• INFORMATION SHOWN:

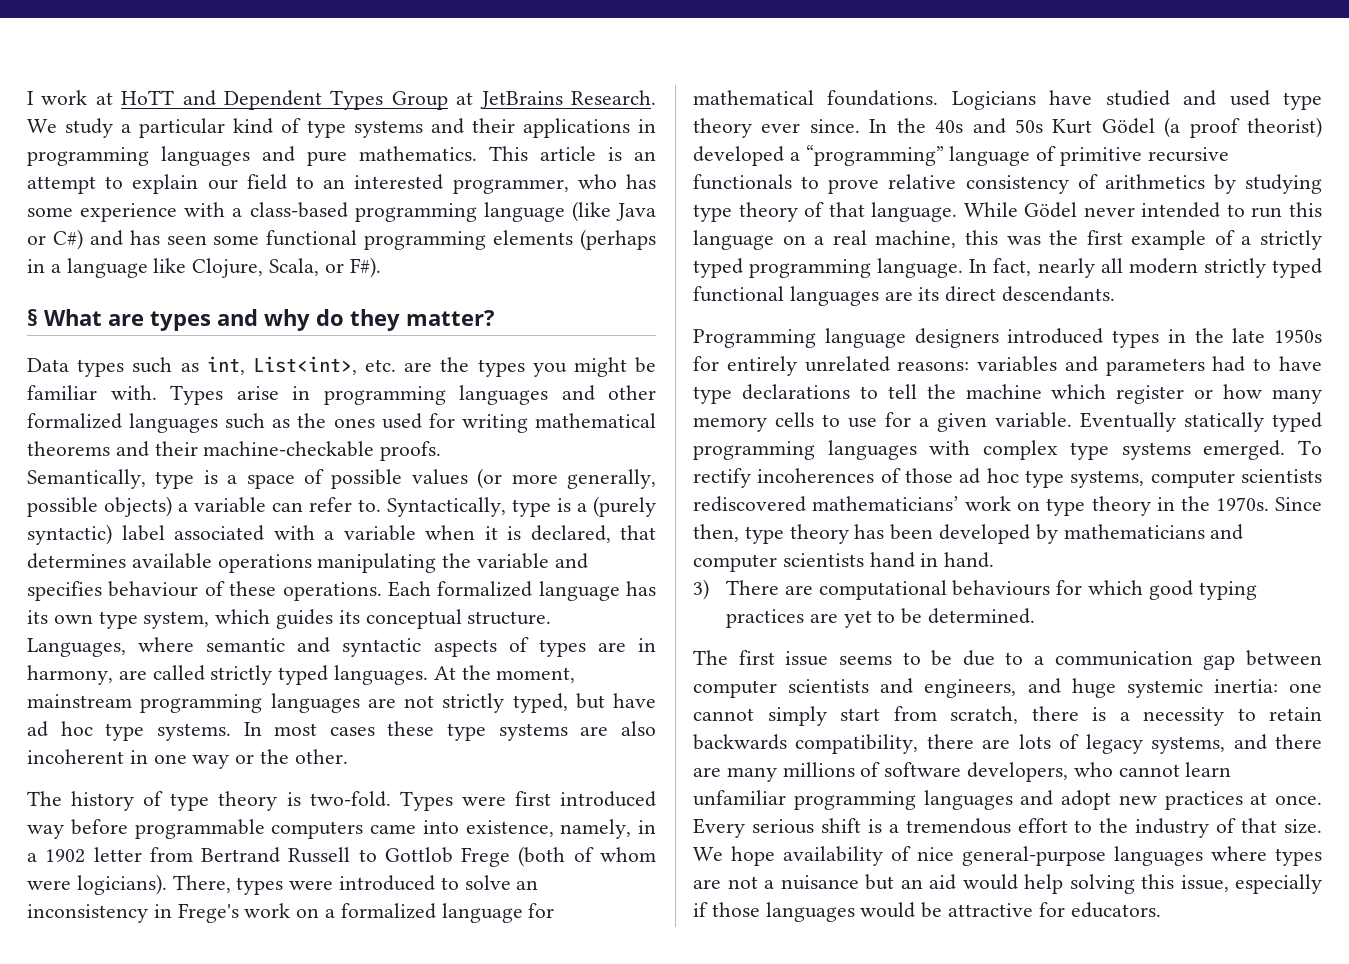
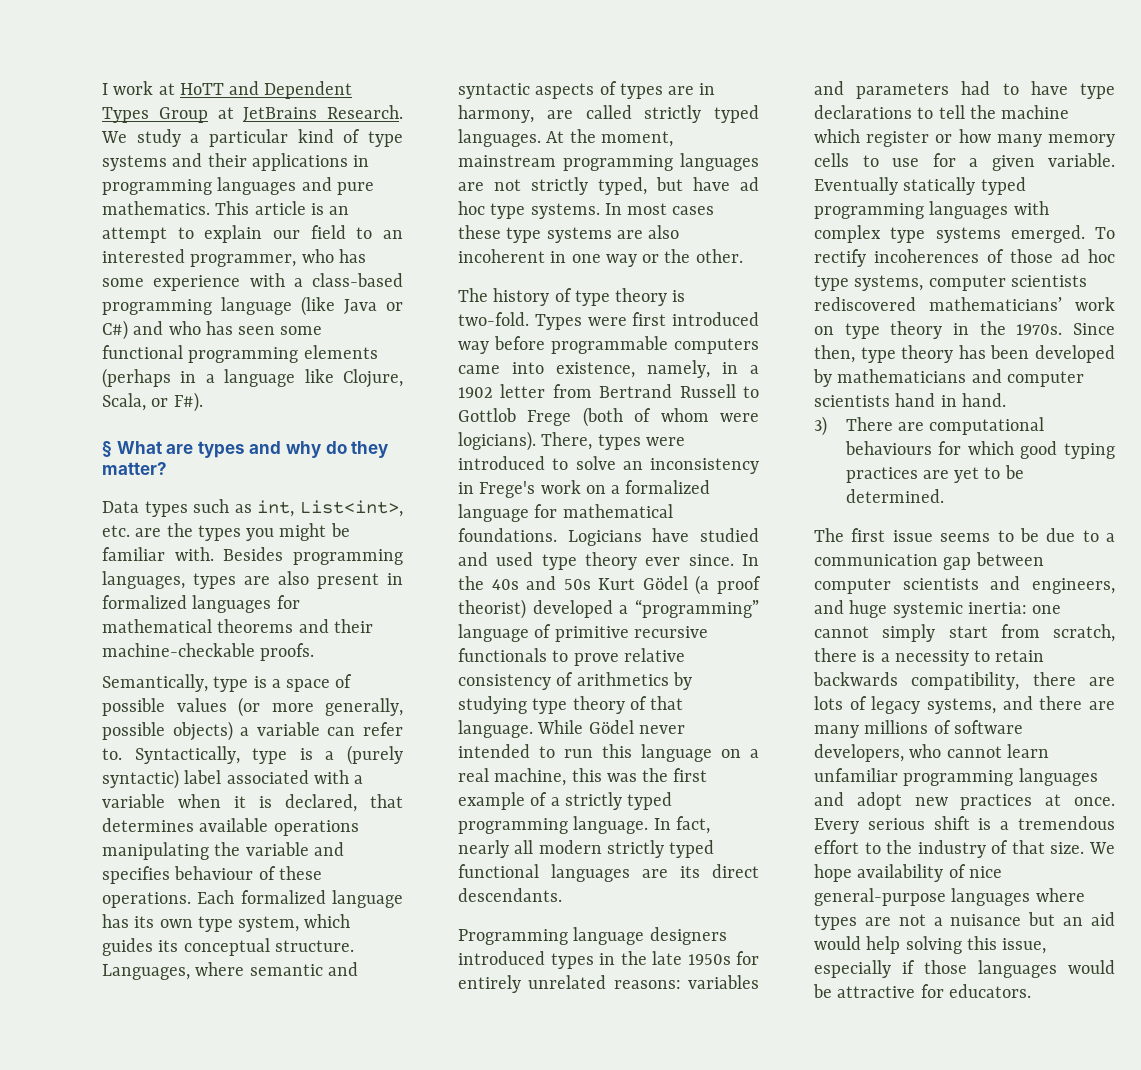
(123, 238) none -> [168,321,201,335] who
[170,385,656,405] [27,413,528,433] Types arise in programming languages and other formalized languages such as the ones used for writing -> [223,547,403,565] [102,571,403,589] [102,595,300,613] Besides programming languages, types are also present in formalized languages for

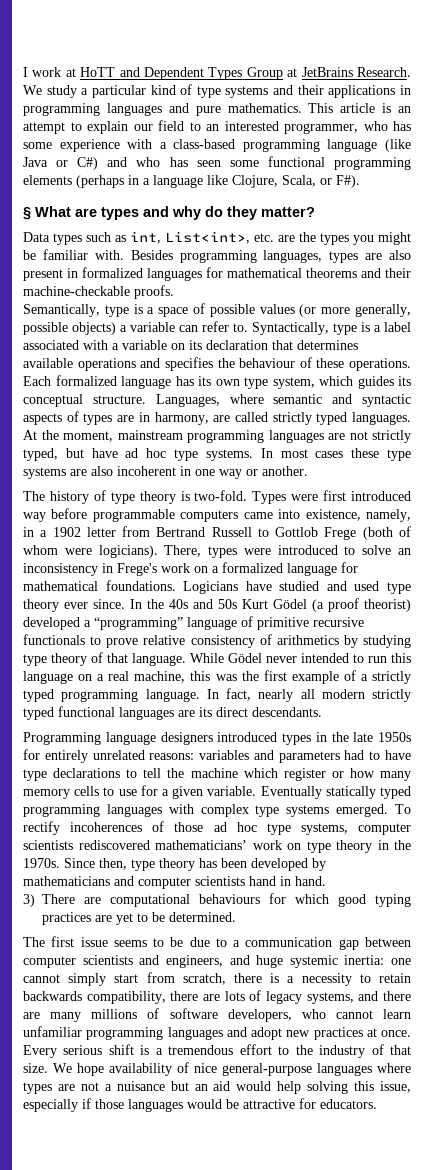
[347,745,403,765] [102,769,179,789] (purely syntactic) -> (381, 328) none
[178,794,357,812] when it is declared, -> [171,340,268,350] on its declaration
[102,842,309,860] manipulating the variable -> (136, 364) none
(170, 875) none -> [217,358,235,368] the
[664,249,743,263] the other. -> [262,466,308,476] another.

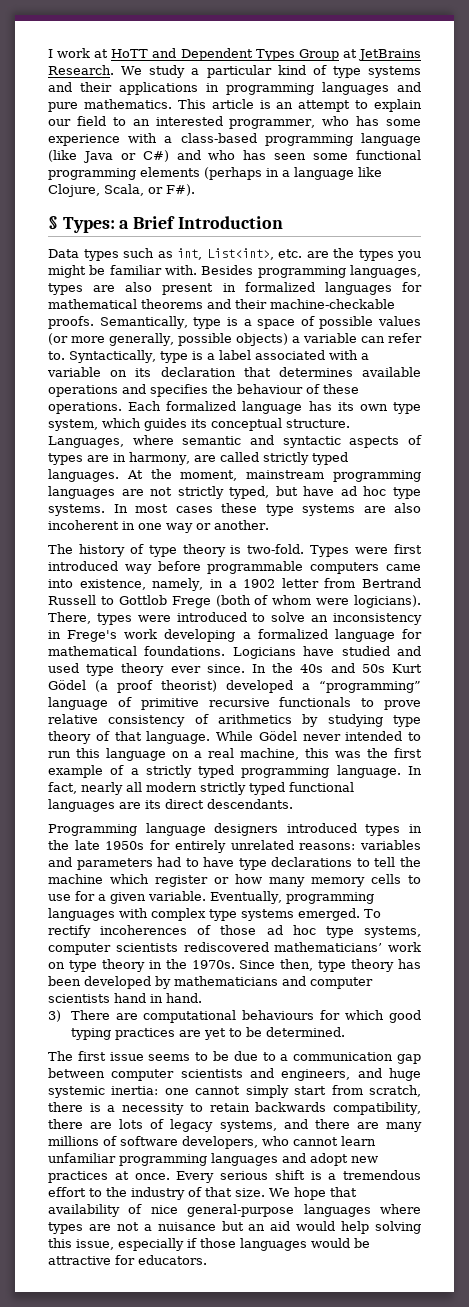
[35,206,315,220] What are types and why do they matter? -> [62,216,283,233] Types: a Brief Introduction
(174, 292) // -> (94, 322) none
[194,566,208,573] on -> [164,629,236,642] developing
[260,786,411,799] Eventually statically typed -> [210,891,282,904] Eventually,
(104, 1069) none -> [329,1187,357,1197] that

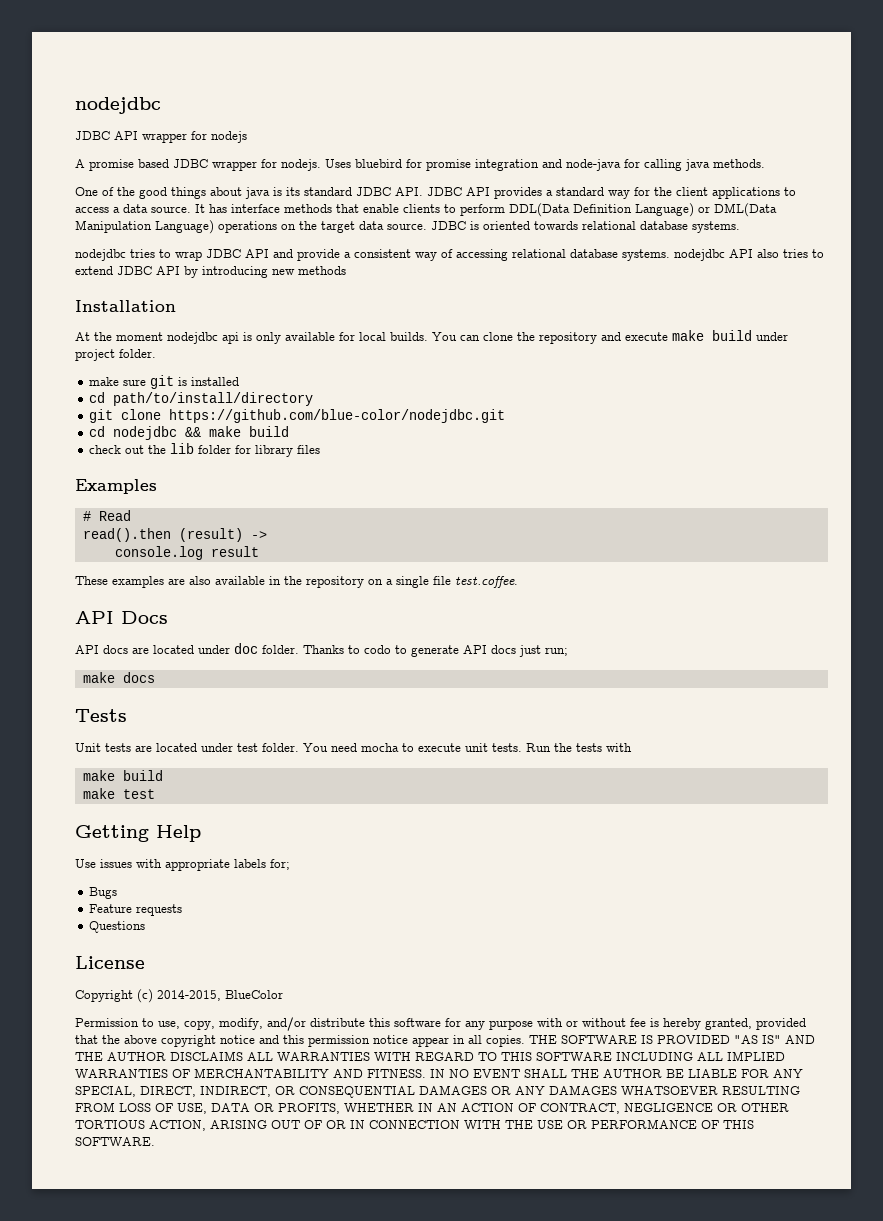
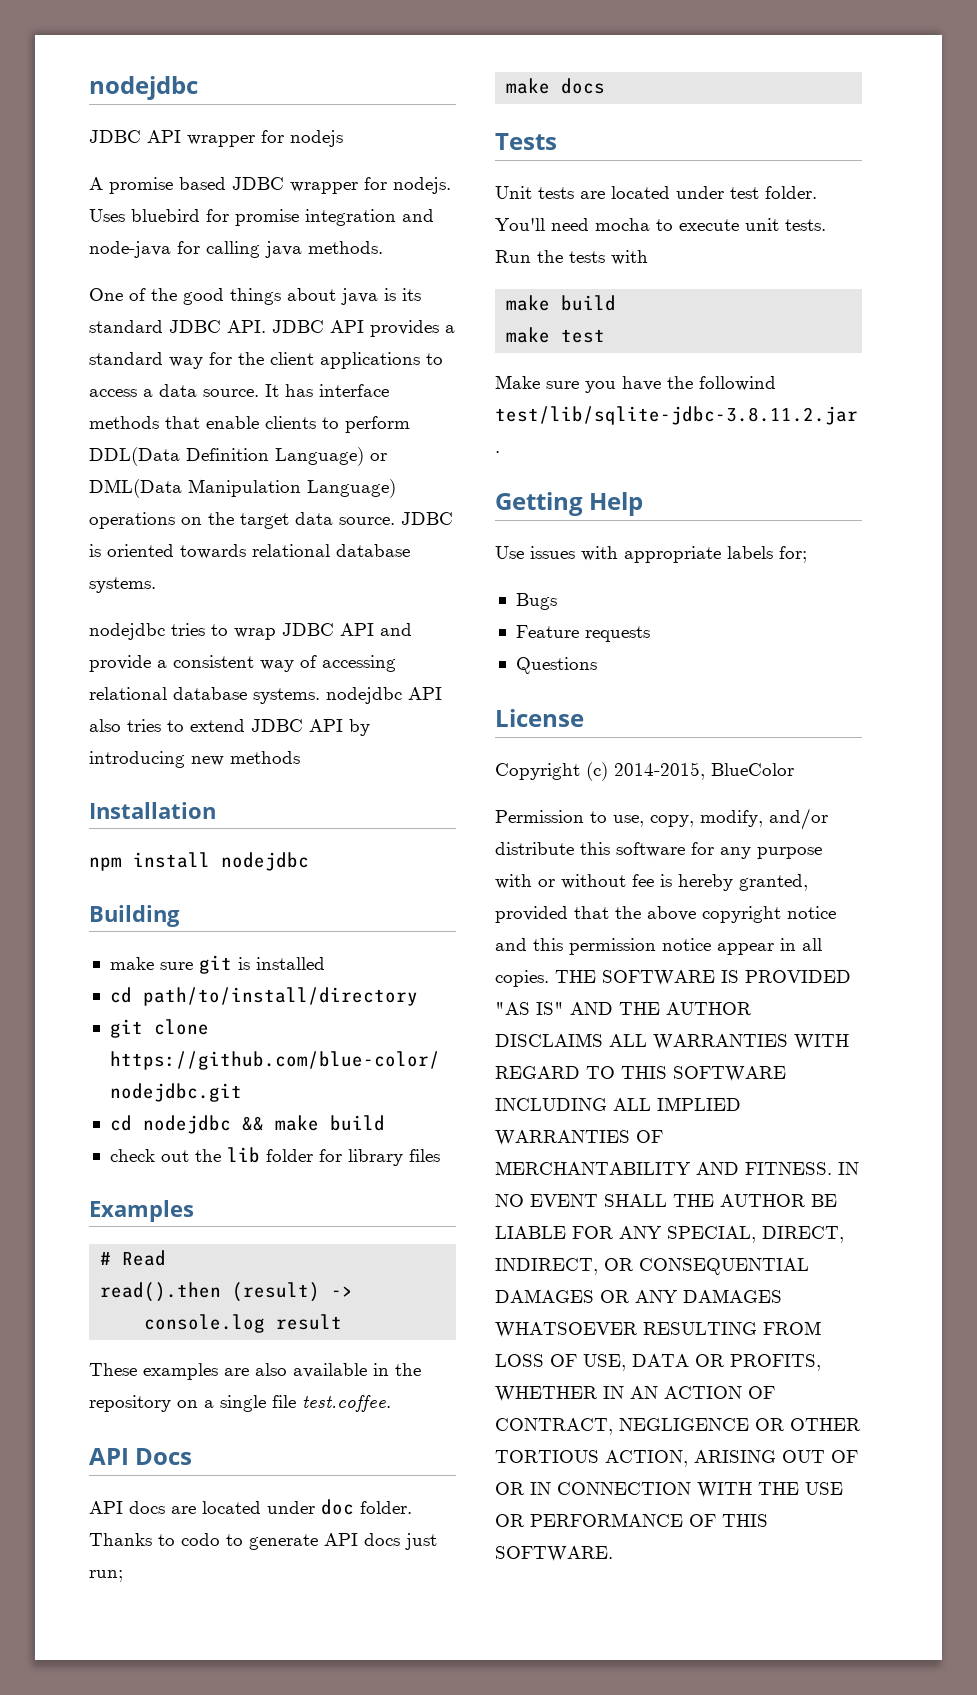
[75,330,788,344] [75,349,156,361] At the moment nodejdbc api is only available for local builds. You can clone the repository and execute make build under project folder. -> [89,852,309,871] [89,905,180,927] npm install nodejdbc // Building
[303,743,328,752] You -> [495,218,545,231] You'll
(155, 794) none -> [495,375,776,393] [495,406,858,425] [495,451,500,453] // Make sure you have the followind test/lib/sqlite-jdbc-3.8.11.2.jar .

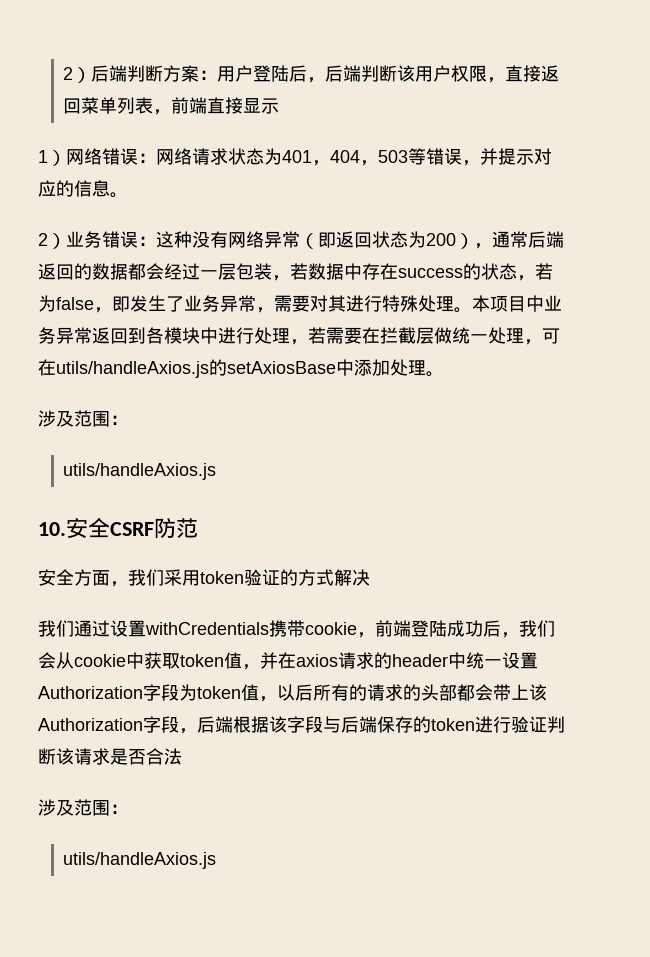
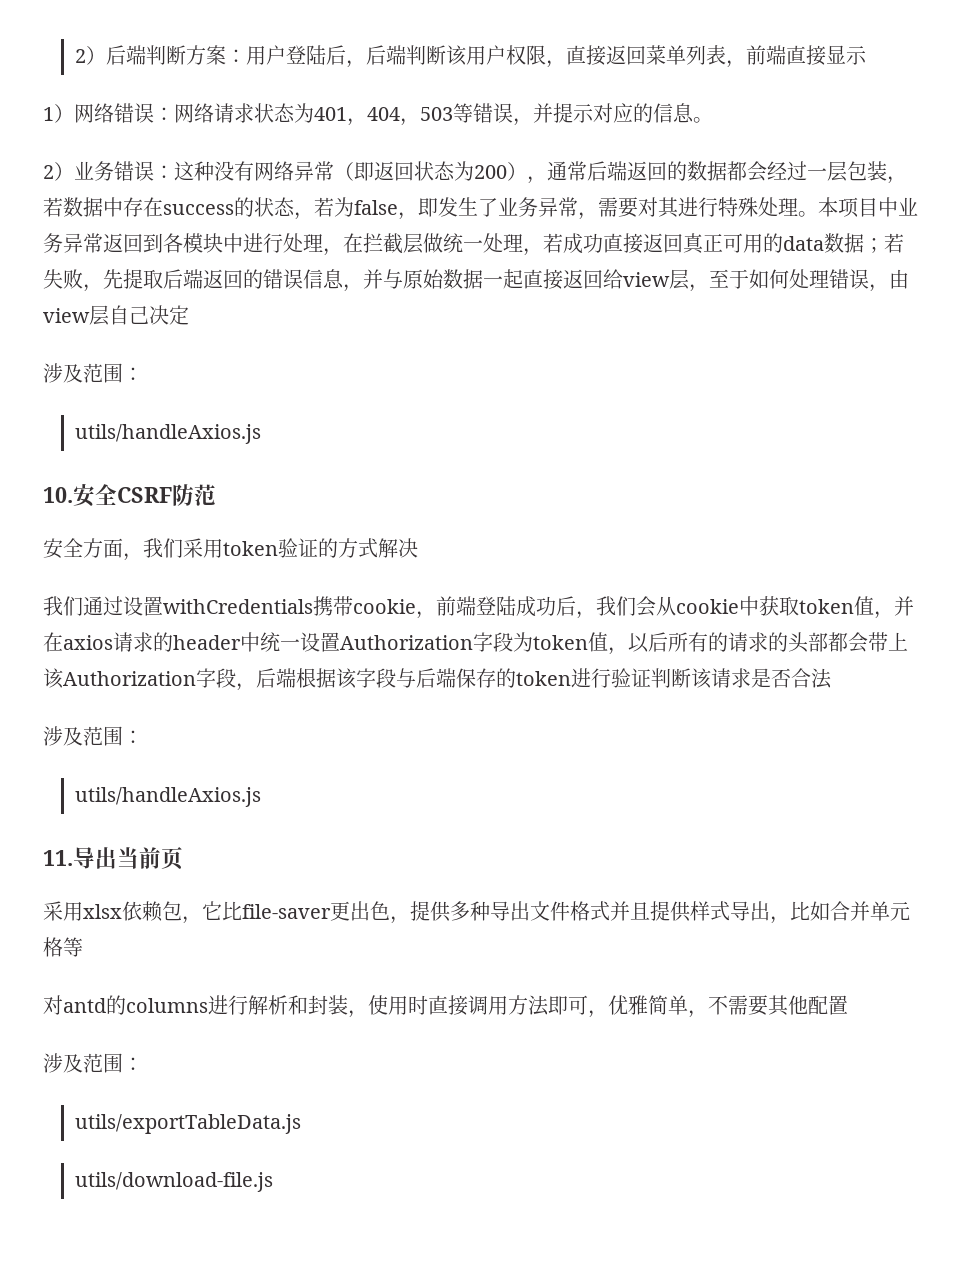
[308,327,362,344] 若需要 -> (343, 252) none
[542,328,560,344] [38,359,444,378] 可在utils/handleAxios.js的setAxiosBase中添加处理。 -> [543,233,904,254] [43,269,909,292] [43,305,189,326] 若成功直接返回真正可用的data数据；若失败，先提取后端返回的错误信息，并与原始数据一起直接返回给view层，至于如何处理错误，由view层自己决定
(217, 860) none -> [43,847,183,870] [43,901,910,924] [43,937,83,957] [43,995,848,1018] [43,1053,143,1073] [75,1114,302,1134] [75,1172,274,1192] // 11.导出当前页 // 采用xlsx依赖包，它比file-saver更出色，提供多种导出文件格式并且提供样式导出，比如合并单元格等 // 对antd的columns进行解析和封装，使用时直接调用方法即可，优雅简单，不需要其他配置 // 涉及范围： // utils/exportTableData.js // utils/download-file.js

• ASSIGNED TASK:
Please print every record above exactly, but leave the pictures out.

• SOLUTION TO THIS TASK:
(123, 238) none -> [168,321,201,335] who
[170,385,656,405] [27,413,528,433] Types arise in programming languages and other formalized languages such as the ones used for writing -> [223,547,403,565] [102,571,403,589] [102,595,300,613] Besides programming languages, types are also present in formalized languages for

[347,745,403,765] [102,769,179,789] (purely syntactic) -> (381, 328) none
[178,794,357,812] when it is declared, -> [171,340,268,350] on its declaration
[102,842,309,860] manipulating the variable -> (136, 364) none
(170, 875) none -> [217,358,235,368] the
[664,249,743,263] the other. -> [262,466,308,476] another.

[35,206,315,220] What are types and why do they matter? -> [62,216,283,233] Types: a Brief Introduction
(174, 292) // -> (94, 322) none
[194,566,208,573] on -> [164,629,236,642] developing
[260,786,411,799] Eventually statically typed -> [210,891,282,904] Eventually,
(104, 1069) none -> [329,1187,357,1197] that

[75,330,788,344] [75,349,156,361] At the moment nodejdbc api is only available for local builds. You can clone the repository and execute make build under project folder. -> [89,852,309,871] [89,905,180,927] npm install nodejdbc // Building
[303,743,328,752] You -> [495,218,545,231] You'll
(155, 794) none -> [495,375,776,393] [495,406,858,425] [495,451,500,453] // Make sure you have the followind test/lib/sqlite-jdbc-3.8.11.2.jar .

[308,327,362,344] 若需要 -> (343, 252) none
[542,328,560,344] [38,359,444,378] 可在utils/handleAxios.js的setAxiosBase中添加处理。 -> [543,233,904,254] [43,269,909,292] [43,305,189,326] 若成功直接返回真正可用的data数据；若失败，先提取后端返回的错误信息，并与原始数据一起直接返回给view层，至于如何处理错误，由view层自己决定
(217, 860) none -> [43,847,183,870] [43,901,910,924] [43,937,83,957] [43,995,848,1018] [43,1053,143,1073] [75,1114,302,1134] [75,1172,274,1192] // 11.导出当前页 // 采用xlsx依赖包，它比file-saver更出色，提供多种导出文件格式并且提供样式导出，比如合并单元格等 // 对antd的columns进行解析和封装，使用时直接调用方法即可，优雅简单，不需要其他配置 // 涉及范围： // utils/exportTableData.js // utils/download-file.js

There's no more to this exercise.